*Provided records*.
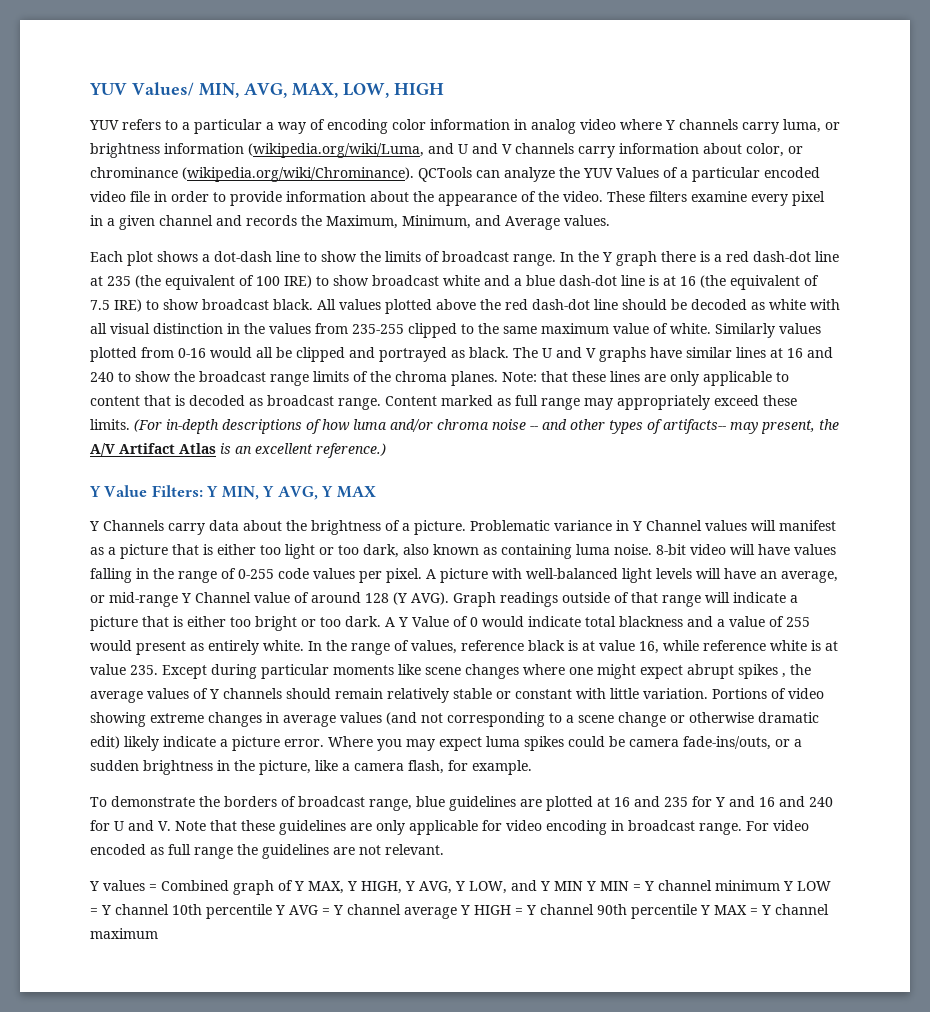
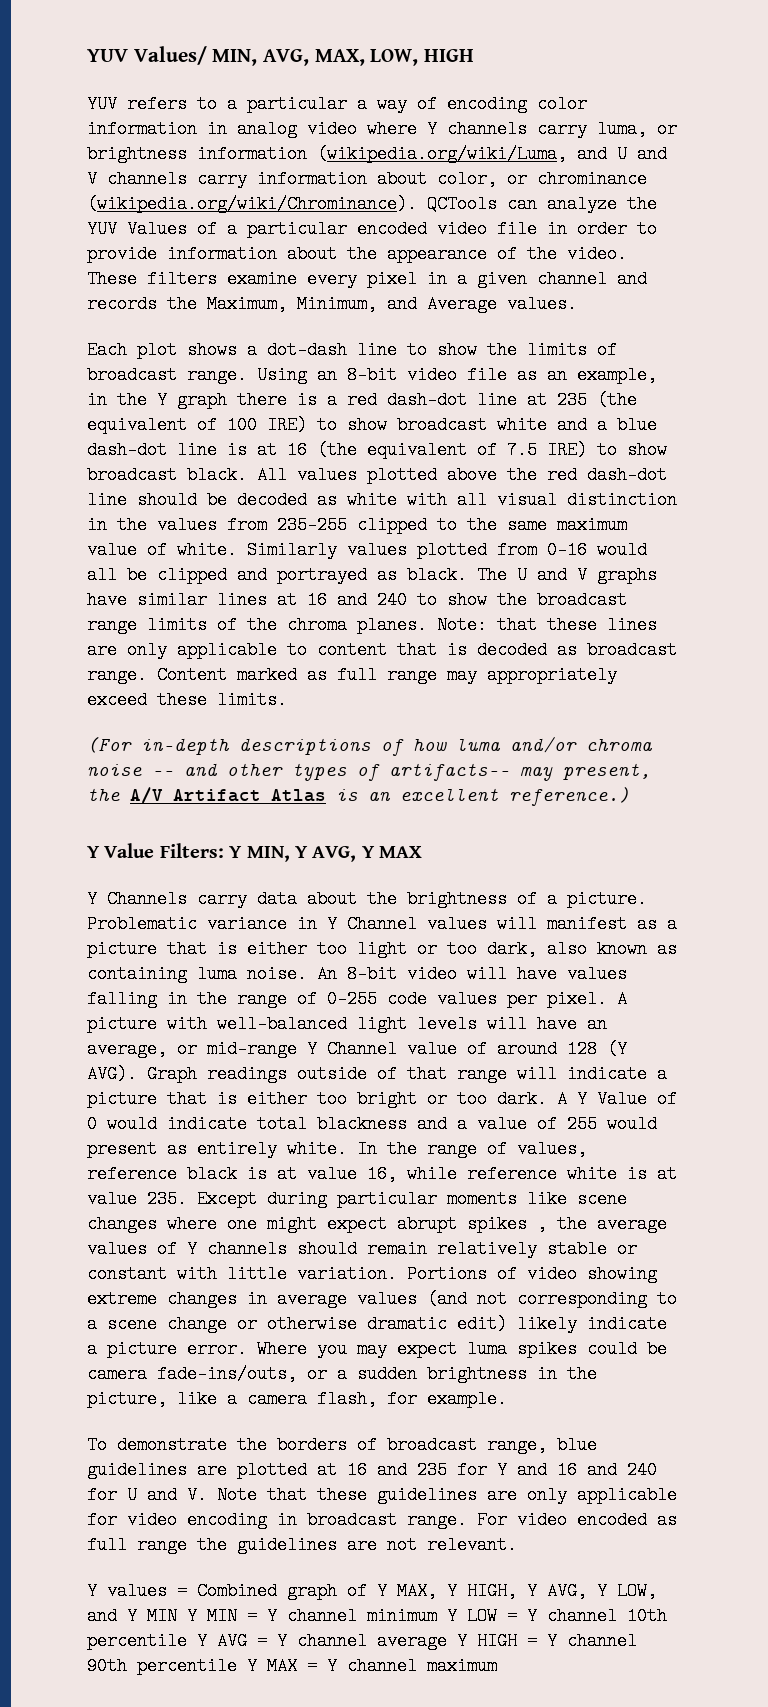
- In the Y graph there is a red dash-dot line at 235 (the equivalent of 100 IRE) to show broadcast white and a blue dash-dot line is at 16 (the equivalent of 7.5 IRE) to show broadcast black.
+ Using an 8-bit video file as an example, in the Y graph there is a red dash-dot line at 235 (the equivalent of 100 IRE) to show broadcast white and a blue dash-dot line is at 16 (the equivalent of 7.5 IRE) to show broadcast black.
- Content marked as full range may appropriately exceed these limits. (For in-depth descriptions of how luma and/or chroma noise -- and other types of artifacts-- may present, the A/V Artifact Atlas is an excellent reference.)
+ Content marked as full range may appropriately exceed these limits.
+ (For in-depth descriptions of how luma and/or chroma noise -- and other types of artifacts-- may present, the A/V Artifact Atlas is an excellent reference.)
- 8-bit video will have values falling in the range of 0-255 code values per pixel.
+ An 8-bit video will have values falling in the range of 0-255 code values per pixel.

*Problem statement*.
Line by line, transcribe the records exactly, omitting the images.

*Result*.
- In the Y graph there is a red dash-dot line at 235 (the equivalent of 100 IRE) to show broadcast white and a blue dash-dot line is at 16 (the equivalent of 7.5 IRE) to show broadcast black.
+ Using an 8-bit video file as an example, in the Y graph there is a red dash-dot line at 235 (the equivalent of 100 IRE) to show broadcast white and a blue dash-dot line is at 16 (the equivalent of 7.5 IRE) to show broadcast black.
- Content marked as full range may appropriately exceed these limits. (For in-depth descriptions of how luma and/or chroma noise -- and other types of artifacts-- may present, the A/V Artifact Atlas is an excellent reference.)
+ Content marked as full range may appropriately exceed these limits.
+ (For in-depth descriptions of how luma and/or chroma noise -- and other types of artifacts-- may present, the A/V Artifact Atlas is an excellent reference.)
- 8-bit video will have values falling in the range of 0-255 code values per pixel.
+ An 8-bit video will have values falling in the range of 0-255 code values per pixel.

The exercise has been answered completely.